It’s about one o’clock in the afternoon in Chicago and I’m still thinking about those comments. It’s exhausting to read thousands upon thousands of blog entries discussing the subject. Some of the comments are insightful while others take the slightly immature route. This is my round up from doing a basic Google Blog search for Essence Carson, the captain of Rutgers University’s Basketball Team, who spoke at the conference on Tuesday regarding Don Imus and his “nappy-headed hos” comment directed towards the team.
Conservative Commentator Debbie Schlussel was the first person I discovered. I regret clicking the link. In her entry named “How Don Imus Got Tall Chicks Their 15 Minutes; Plus CAIR Gets in on the Act,” she claimed the women were attempting to use the situation in order to boost their sport (women’s basketball) which in her words, “no-one on earth cares about.” She takes it even further by suggesting that the strange irony in it all is that “these women weren’t even the champions.”
They lost so they could be called a disrespectful comment, which would bring their sport more revenue and advertising sales? I could think of easier ways of promoting a sport besides that. So what if they aren’t champions? They are bigger winners for not taking people such as you and Mr. Imus and giving them a natural born ass whipping. Travel back in time to the 1960’s and watch how you get outnumbered.
Moving on, folks should head on over to Leavethemanalone. The author there explains the context of what the words “nappy headed” means and points out in a selected photo she used that the players Don Imus was referring to had no nappy in their hair to begin with. She labels their real haircuts in the following order: “Freshly relaxed bob, freshly relaxed bob,” and so on. I applaud the site for explaining what the term “nappy headed” means to black people and why the Rutgers team didn’t have any of the type of cuts the term refers to.

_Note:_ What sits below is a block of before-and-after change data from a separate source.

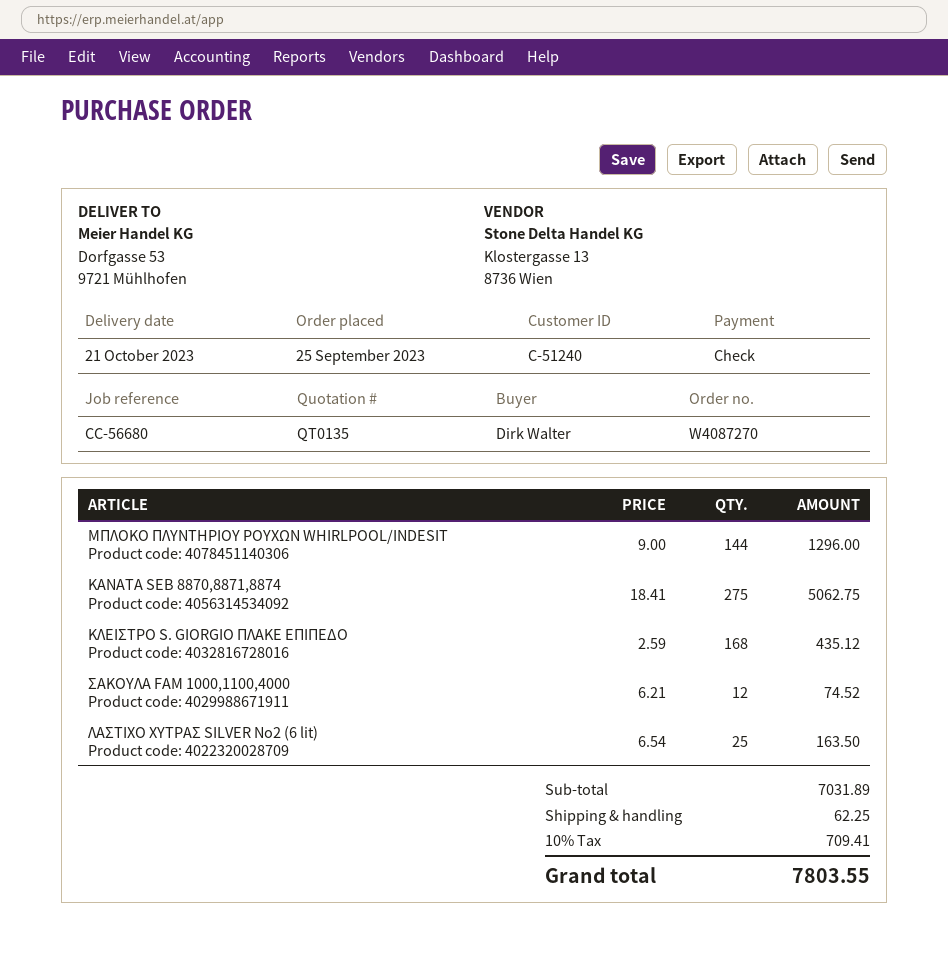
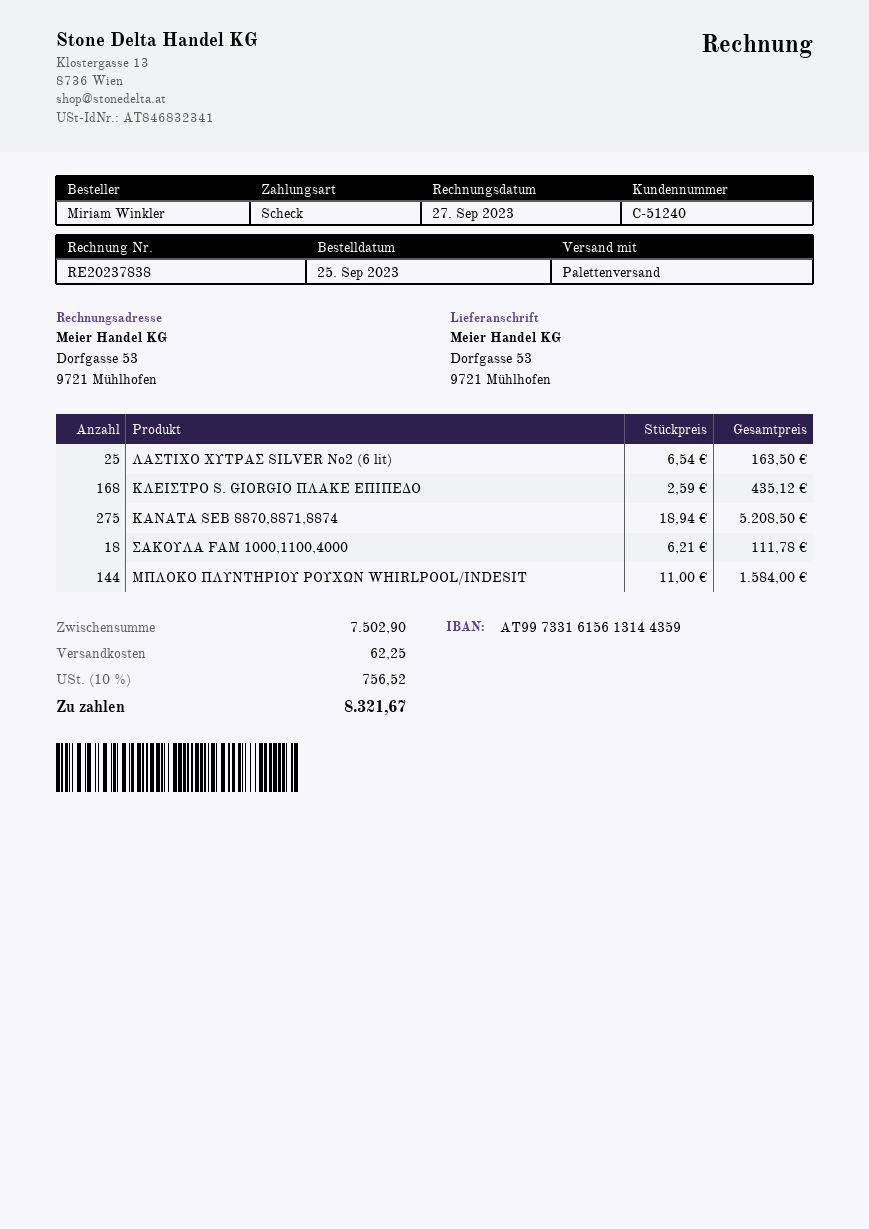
ordered by: Dirk Walter -> Miriam Winkler
ΜΠΛΟΚΟ ΠΛΥΝΤΗΡΙΟΥ ΡΟΥΧΩΝ WHIRLPOOL/INDESIT: 144 x 9.00 = 1296.00 -> 144 x 11.00 = 1584.00
ΚΑΝΑΤΑ SEB 8870,8871,8874: 275 x 18.41 = 5062.75 -> 275 x 18.94 = 5208.50
ΣΑΚΟΥΛΑ FAM 1000,1100,4000: 12 x 6.21 = 74.52 -> 18 x 6.21 = 111.78
subtotal: 7031.89 -> 7502.90
tax: 10% = 709.41 -> 10% = 756.52
total: 7803.55 -> 8321.67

Essbee of Objectionable Material questions why the team would want to meet Don Imus for the private conference they are holding with him (the date has yet to be determined) and that he cite the meeting with the Rutgers University team as a “hard-won friendship with the 12 Rutgers women and Coach Stringer, and he’ll hold it up as evidence that he is not a racist or a misogynist.”

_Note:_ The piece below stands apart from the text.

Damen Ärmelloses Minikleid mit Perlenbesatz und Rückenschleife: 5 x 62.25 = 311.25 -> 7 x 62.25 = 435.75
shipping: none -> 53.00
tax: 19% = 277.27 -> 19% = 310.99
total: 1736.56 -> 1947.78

Meeting with Imus shows that the team can face the ugly head of racism without cowering in fear for their lives. It shows that they are strong and that they are willing to keep it moving after losing the championship they wanted so badly. If there’s anyone who needs to be afraid, it’s Imus.
Today Show’s Al Roker chimed in on the Don Imus situation in two entries, but made a statement that I think fits with the definition of Internet communication: The Internet is colorblind, but that it’s easy to “figure out someone’s ethnicity by where they came down on this issue.”
I shall personally link you to my blog, Mr. Roker.
That’s about all for the Don Imus/Rutgers University round up. I will come up with Part Two of this when I find more entries of interest. In the meantime, someone ask Debbie if she and Ann Coulter are related. They seem to share the same blank face.